If only such a data transfer operation is performed, it is a normal or normal operating state, and such a sequence has been used in the past.

On the other hand, as will be explained below, the present invention has the advantage of changing the transmission timing from the base unit when a short circuit occurs in the data transfer/power supply line 20, as shown by arrow S in FIG. It exhibits the following safety functions.

From the microcomputer 11 in the base unit 10, as shown by the section '' in FIG.
If a short-circuit accident has already occurred in the data transfer/power supply line 20 when the transmission data is given to the transmission circuit 13 and the transmission enable signal 18 is given to the transmission circuit 13 and the power supply monitoring circuit 15, the For example, as shown by the phantom line, complementary received data pulses should also occur at the output of the receiving circuit 14 in the base unit 10, but the output of the receiving circuit 14 is in a state where no change occurs. arise.

Therefore, after the time Td required for determination has elapsed (actually, this need not be taken into consideration), a power cutoff signal Ss is generated at the output of the power supply monitoring circuit 15, and the power cutoff circuit is activated. 16 is in operation, and the power supply V1' to the data transfer/power supply line 20 is activated.
Cut off the supply of G1'.

Note that, after the safety function of the device of the present invention has been activated in this way, when the microcomputer 11 is restarted after recovery from the accident, it is desirable to return the power monitoring circuit 15 and the power cutoff circuit 16 to their initial states.

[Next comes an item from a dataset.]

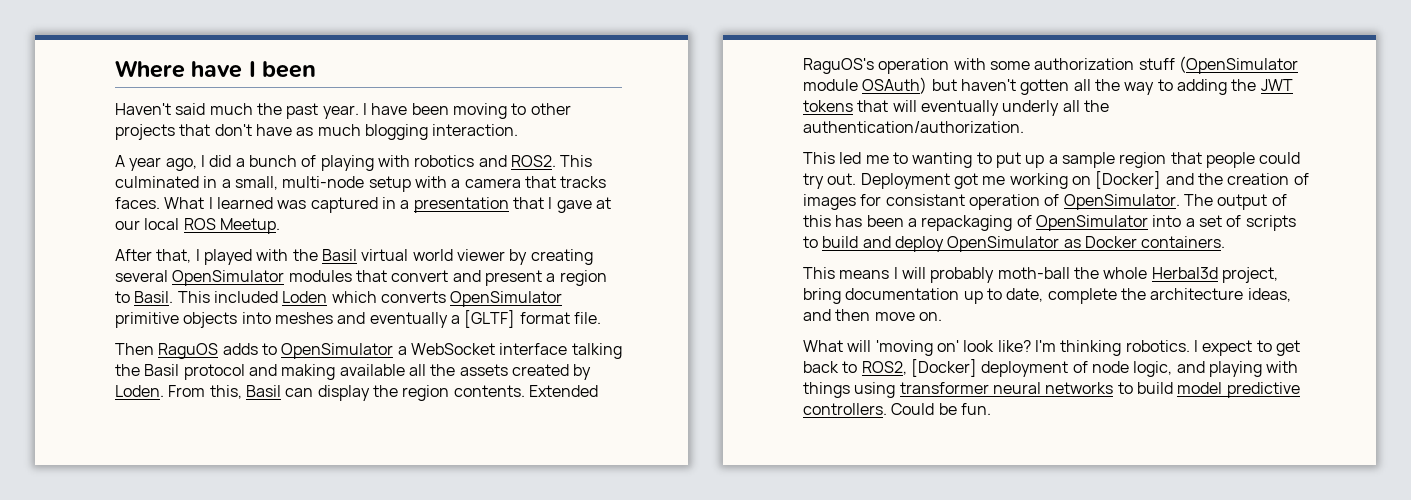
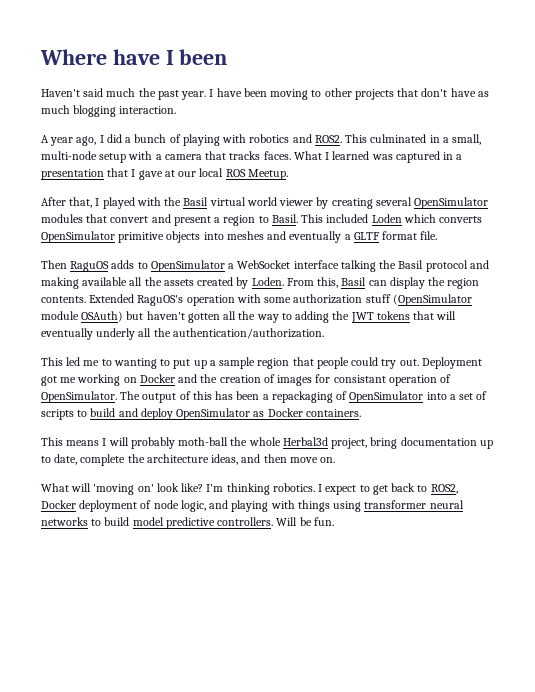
[464,310,516,328] [GLTF] -> [353,232,379,240] GLTF
[1095,171,1162,189] [Docker] -> [139,374,175,383] Docker
[910,359,977,377] [Docker] -> [41,500,76,509] Docker
[891,403,935,415] Could -> [276,517,298,526] Will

To do this, as mentioned earlier, the output Ps of the power-on reset circuit, which is usually provided in this type of microcomputer, is used.
After the failure is repaired, it is reasonable to return the power supply monitoring circuit 15 to its initial state by a power-on reset accompanying the restart of the microcomputer 11, and to set the power cutoff circuit 16 to the power supply mode.

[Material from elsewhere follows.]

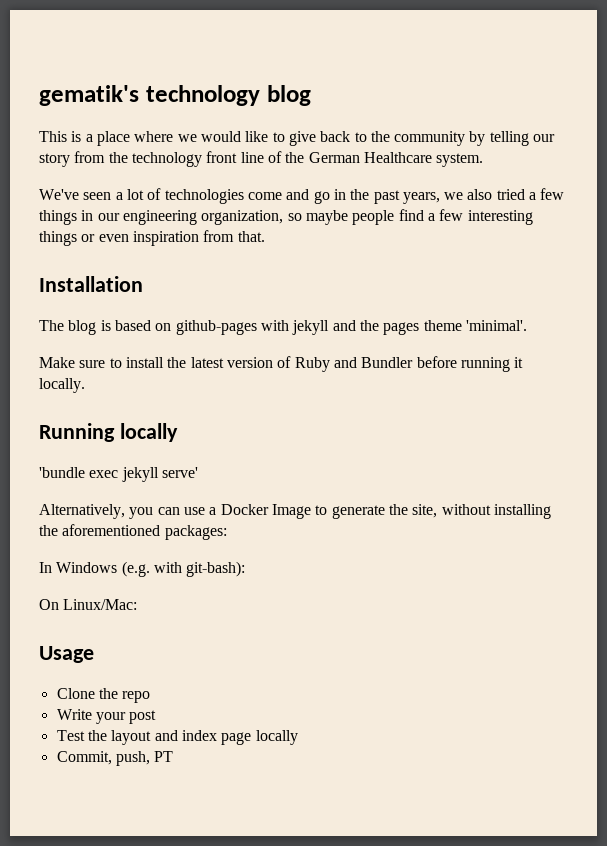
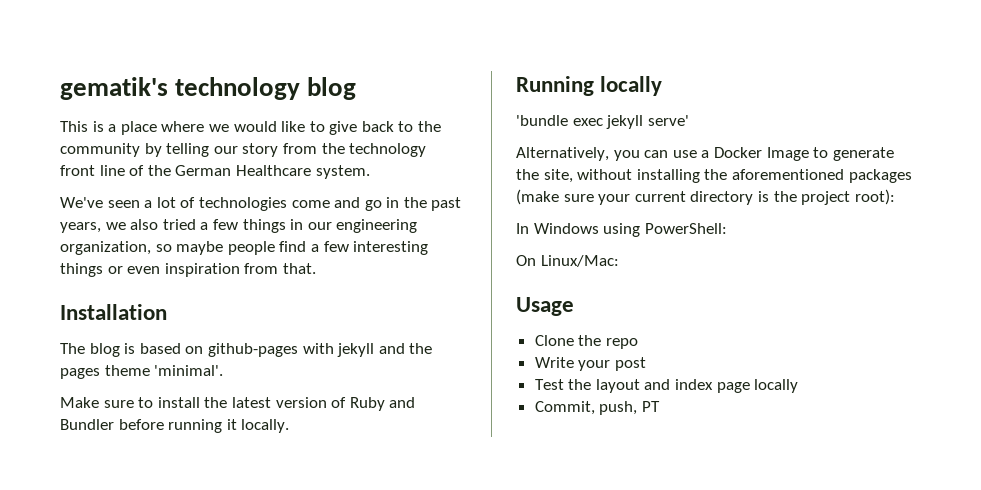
[164,525,227,540] packages: -> [848,169,912,183] [516,189,895,205] packages (make sure your current directory is the project root):
[121,561,246,577] (e.g. with git-bash): -> [603,223,727,237] using PowerShell:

Therefore, in this document, examples of the configurations of the power supply monitoring circuit 15 and the power supply cutoff circuit 16, including such ancillary configurations, are shown in FIGS. 3A and 3B, although not limited thereto.

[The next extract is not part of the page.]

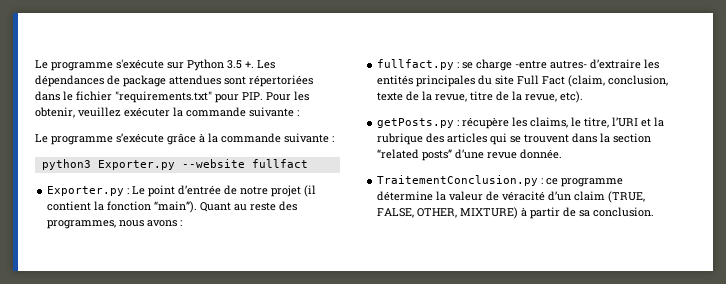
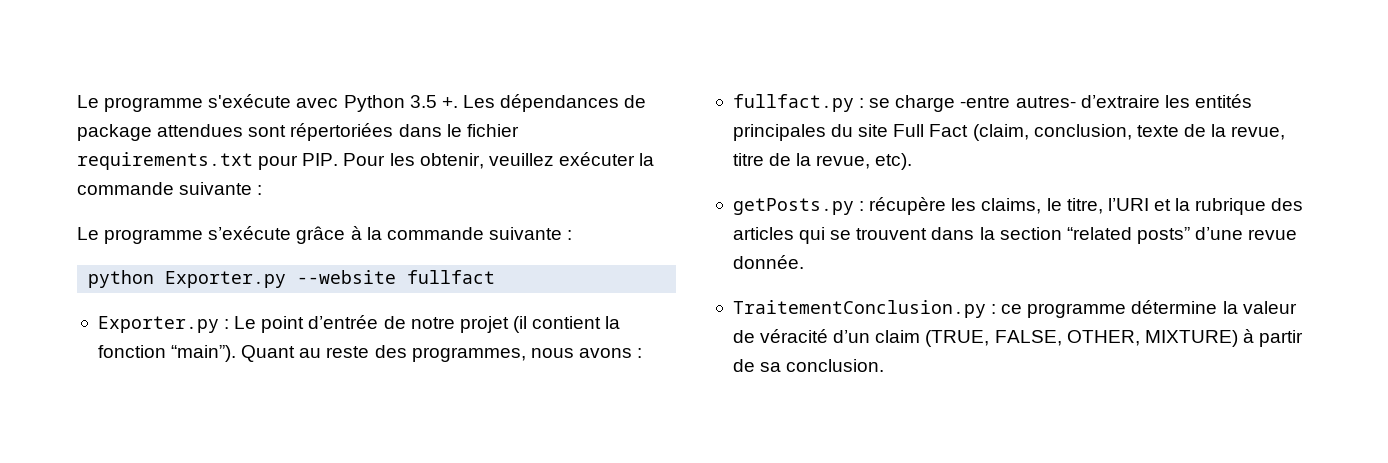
[35,59,184,71] Le programme s'exécute sur -> [77,94,339,112] Le programme s'exécute avec
[115,91,212,103] "requirements.txt" -> [77,152,253,170] requirements.txt
[41,159,91,170] python3 -> [88,270,155,288] python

As shown in FIG. 3A, the power supply monitoring circuit 15 in this example has transmission data 17 and reception data 1.
It has an exclusive OR circuit 151 which receives 9 and 9 at both inputs, and its output is subjected to NAND processing between it and the transmission enable signal 18 by a NAND gate 152.

Therefore, first, the output of this NAND gate 152 constitutes the power cutoff signal under the fault condition shown in the sections ``and'' in FIG.

However, this is not directly the output of the power supply monitoring circuit, but rather the power-on reset signal Ps.
A flip-flop 153 inverts the logic value each time the logic value occurs between the driver 1 and the driver 1.
After passing through 54, it is output as the intended power cutoff signal Ss.

On the other hand, the power cutoff circuit 16 receiving the power cutoff signal Ss has a very simple configuration in the illustrated example, and connects the transistor 161, which is conductive when the base is grounded, to the data transfer and power supply line 2.
It is designed to be inserted in series on the hot side of the
A power cutoff signal Ss is applied to the base of this transistor 161 via a resistor 162.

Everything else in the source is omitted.